All this talk of impenetrable brogues has made me want to buy hand-tooled mens shoes. That’s the power of advertising!
I understand Glaswegians well enough, but I’m from Aberdeen where we speak a whole other language called the Doric. (Well, I don’t because I’m English.)
“Hello” in Aberdeen is “fit like?” There are two acceptable answers: “nay bad, fit like’s yersel?” and “chauffin awa”. After that, the conversation normally gets less exciting.
I have a bloody ridiculous quasi-westcontry/transatlantic accent, and I still can’t understand Scotch that well.I reckon, right, if you don’t want people taking the piss, then you shouldn’t look/sound/act in any way outside the norms proscribed y GAP’s international marketing department. You’ve only got yourselves to blame, you bloody weirdies!
Swines tastes like a potato, though.
I’ve never plugged anything in here before, so can I mention that after writing as many as 17 posts in 2003, I have suddenly today restarted my blog of VI Lenin’s posthumous world tour?
*awaits indifference*
Beautiful looking blog, Pilchard.
I put a lot of effort into the design, Naps.
I can see that. I like the way it looks like somebody’s sawn off the right-hand side.
Swines – here in Holland, if you sound like you have a ‘potato in your mouth’ when you speak, you are considered very posh.
Naps, I thought Lenin would appreciate being “justified right”. Ha ha ha ha ha ha ha.

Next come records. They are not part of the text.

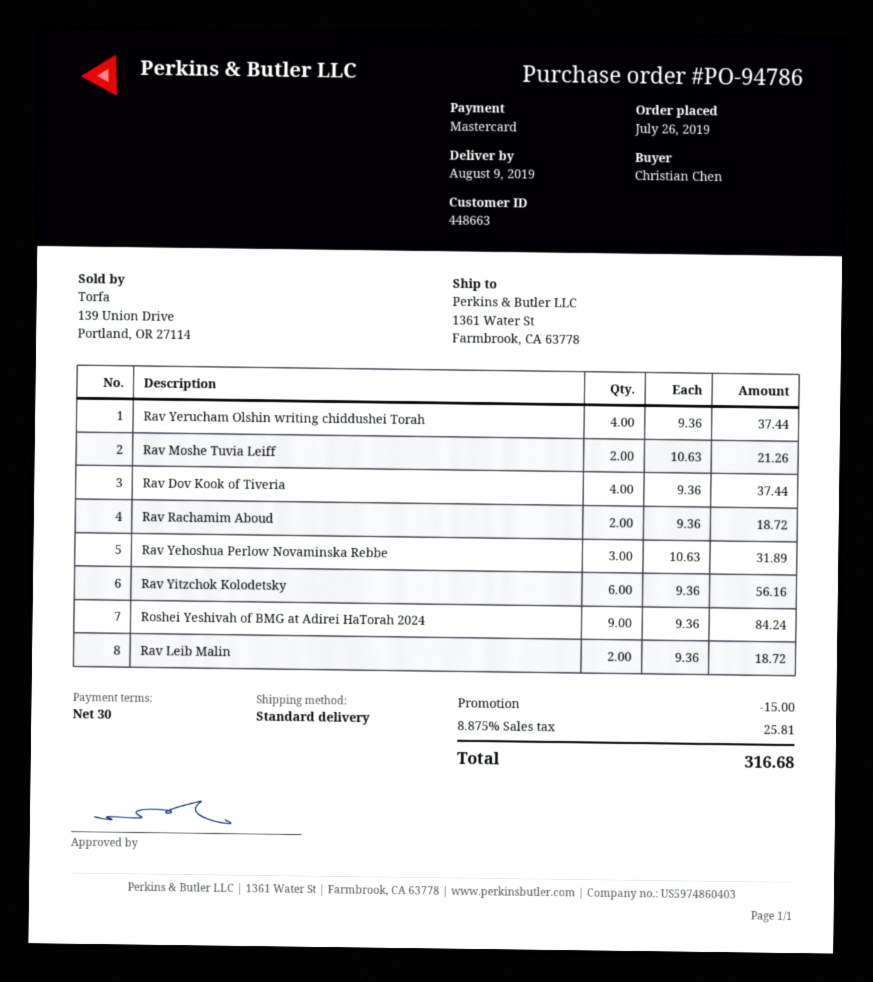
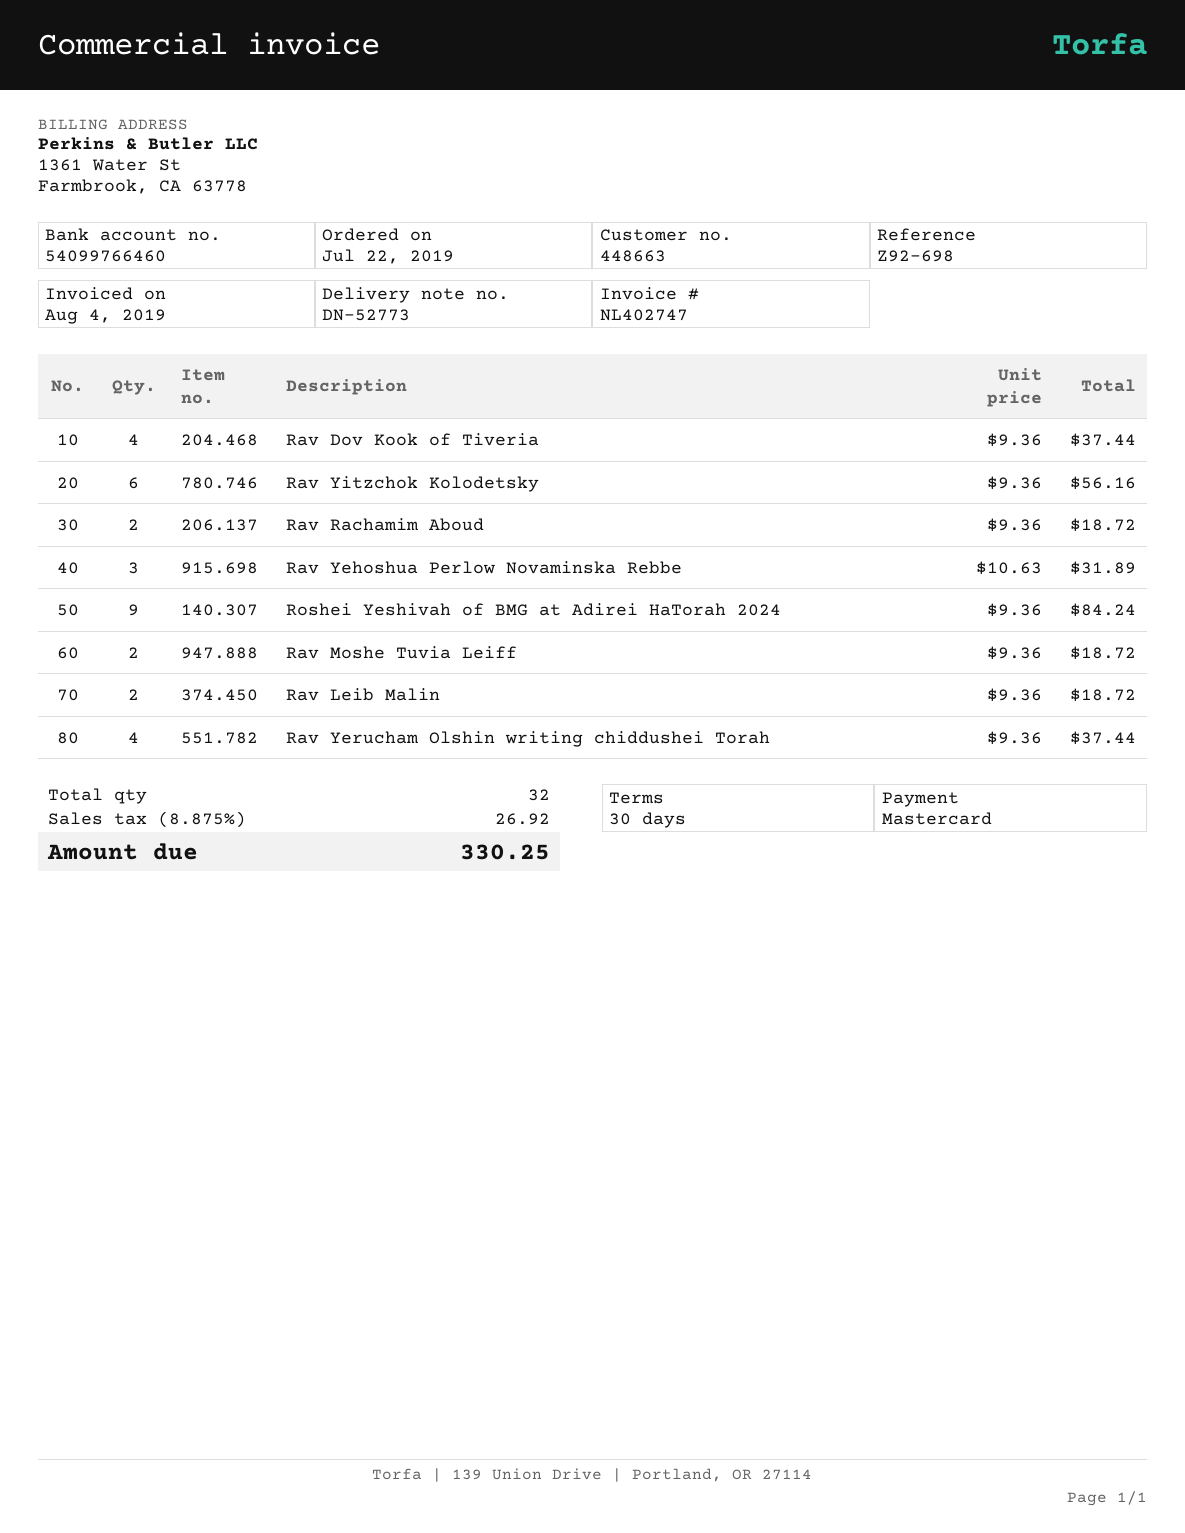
order date: 2019-07-26 -> 2019-07-22
Rav Moshe Tuvia Leiff: 2 x 10.63 = 21.26 -> 2 x 9.36 = 18.72
discount: 15.00 -> none
tax: 8.875% = 25.81 -> 8.875% = 26.92
total: 316.68 -> 330.25

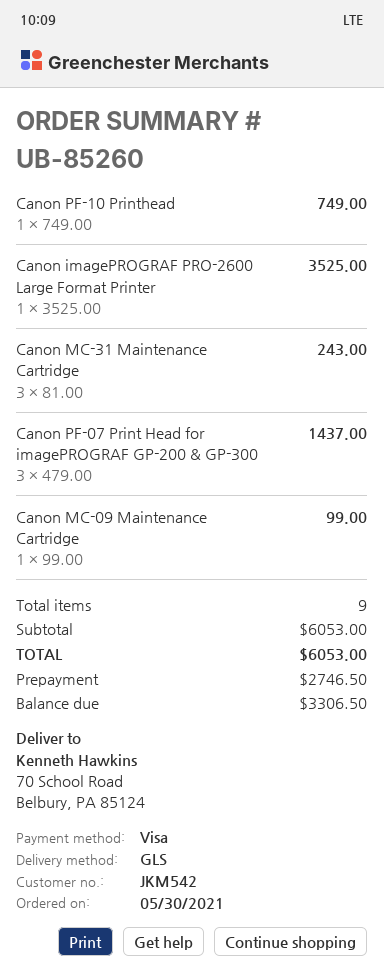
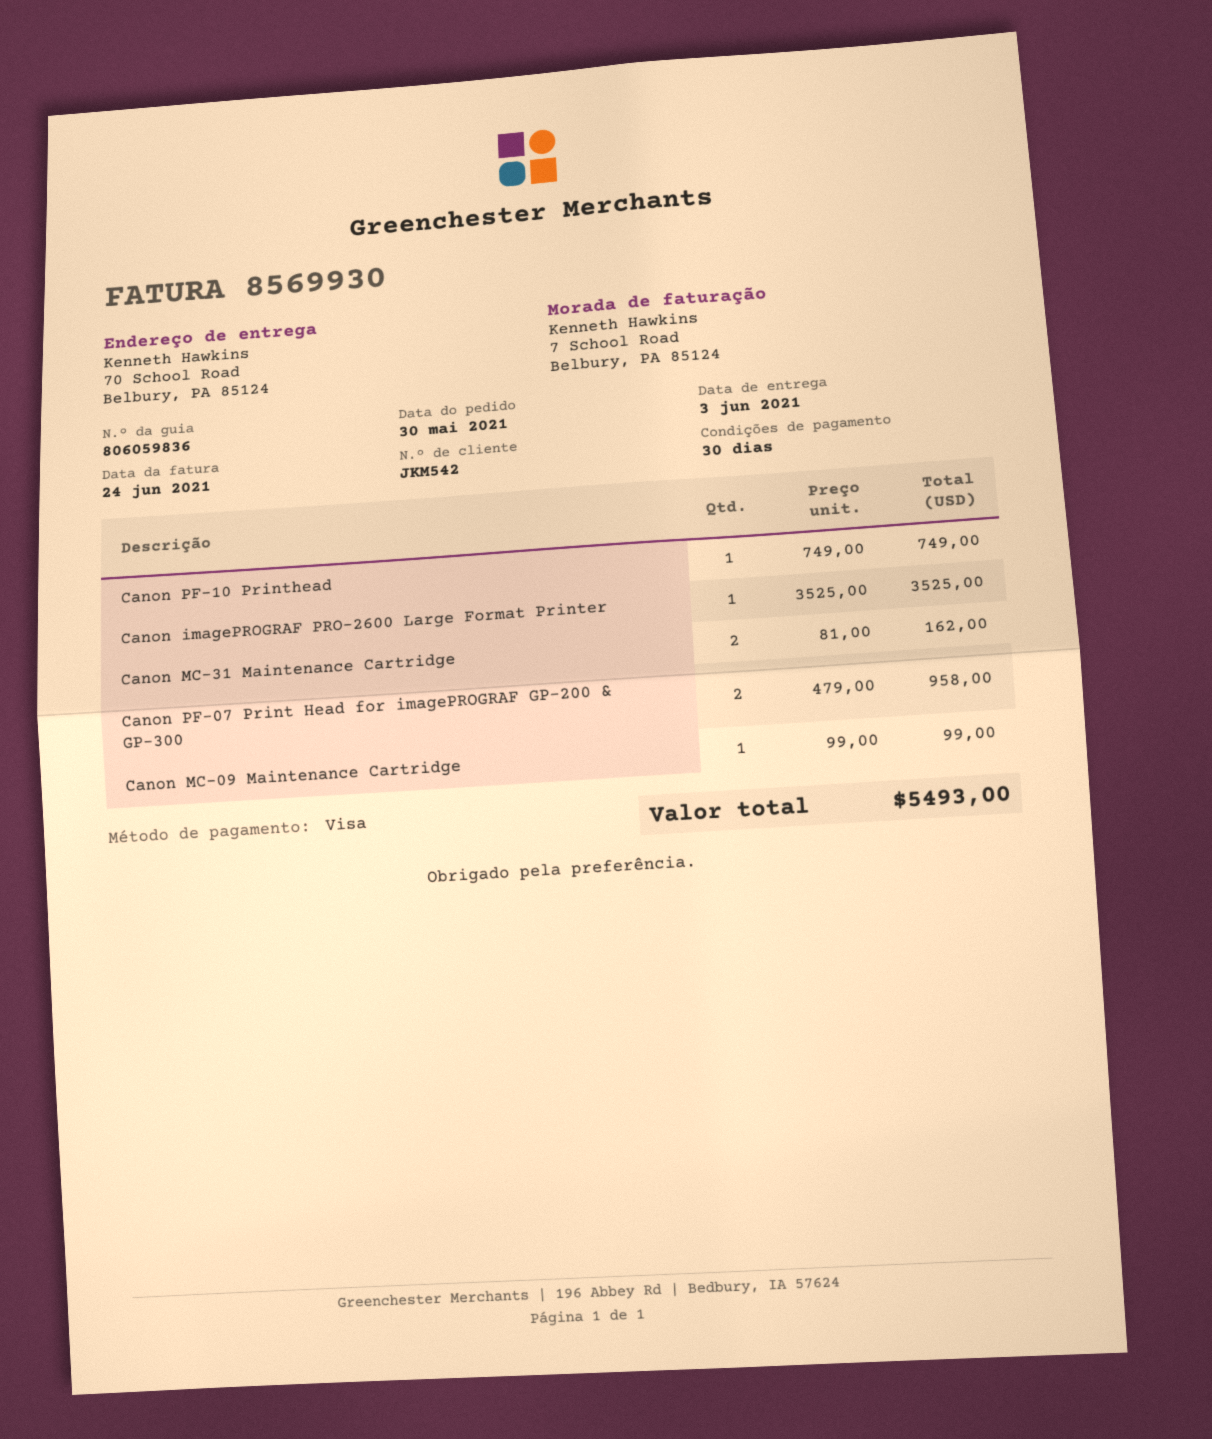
Canon MC-31 Maintenance Cartridge: 3 x 81.00 = 243.00 -> 2 x 81.00 = 162.00
Canon PF-07 Print Head for imagePROGRAF GP-200 & GP-300: 3 x 479.00 = 1437.00 -> 2 x 479.00 = 958.00
total: 6053.00 -> 5493.00

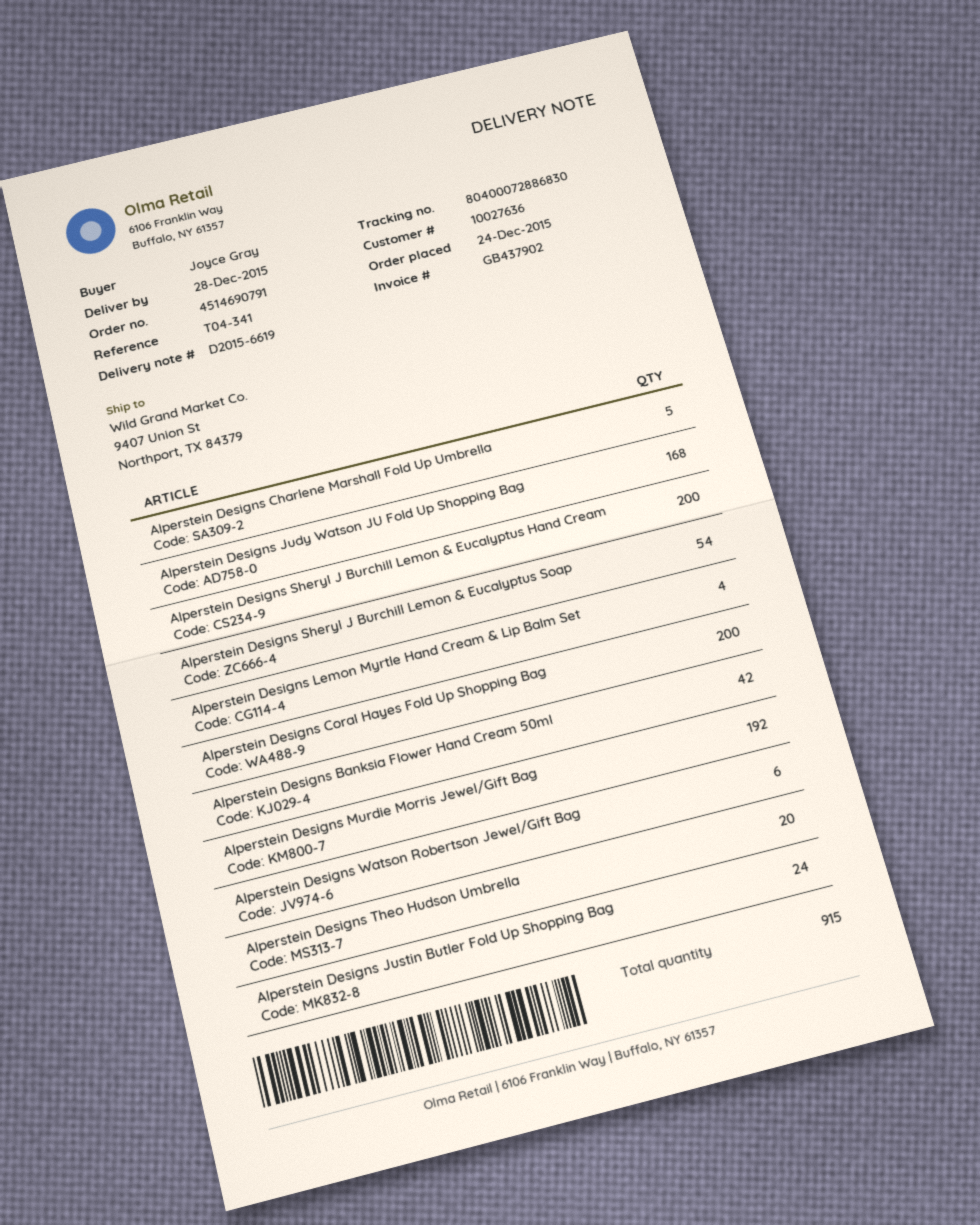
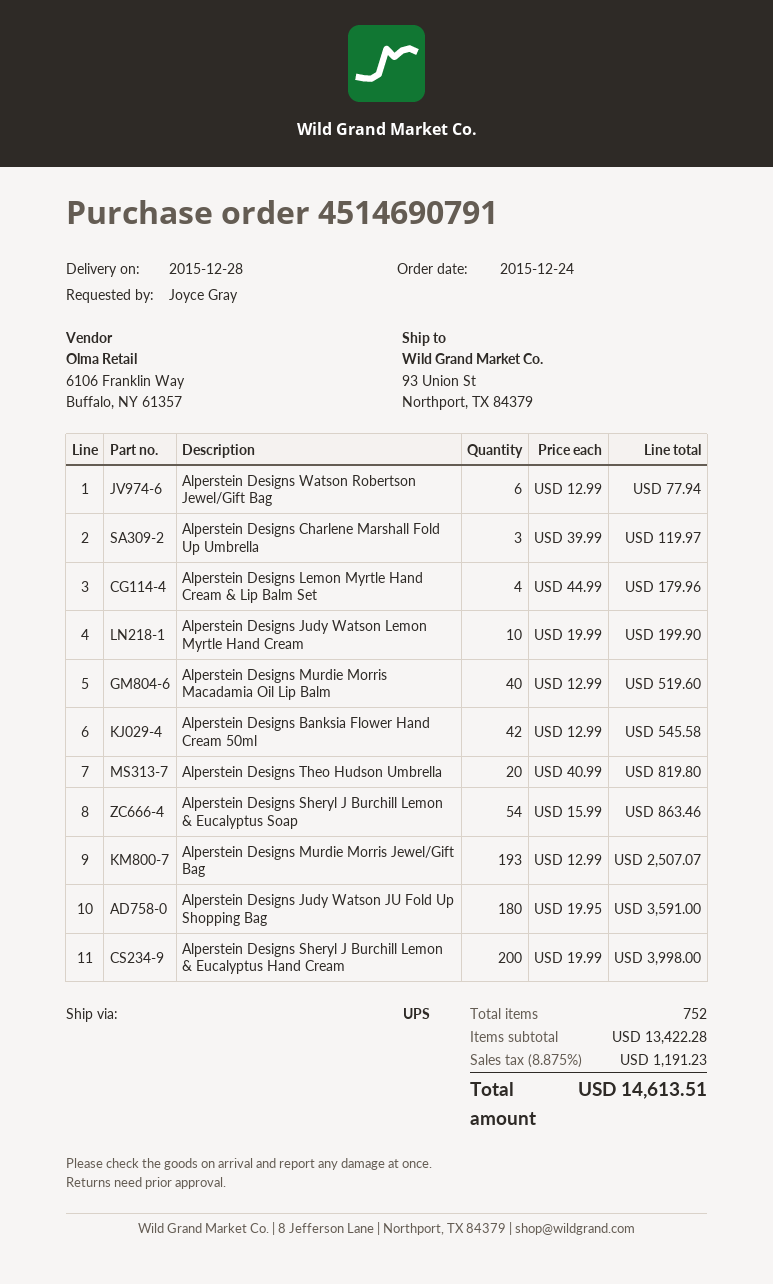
ship to: 9407 Union St, Northport, TX 84379 -> 93 Union St, Northport, TX 84379
Alperstein Designs Charlene Marshall Fold Up Umbrella: 5 -> 3
Alperstein Designs Judy Watson JU Fold Up Shopping Bag: 168 -> 180
Alperstein Designs Coral Hayes Fold Up Shopping Bag: 200 -> none
Alperstein Designs Murdie Morris Jewel/Gift Bag: 192 -> 193
Alperstein Designs Justin Butler Fold Up Shopping Bag: 24 -> none
Alperstein Designs Judy Watson Lemon Myrtle Hand Cream: none -> 10
Alperstein Designs Murdie Morris Macadamia Oil Lip Balm: none -> 40
total quantity: 915 -> 752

Pilchard, that is terrible. I think you are really Stalin.
Thanks Mel! I’ll take that as a compliment.
Mel, the Dutch are “bot”.
i’m a bit hunged over.
I meant the awful pun, not the blog BTW. I haven’t read enough of that to judge.
Something on the radio’s made me think. We all get cantankerous as we age, so d’ye think Elvis Costello has gone from being disgusted, to trying to be amused, to back to being disgusted again?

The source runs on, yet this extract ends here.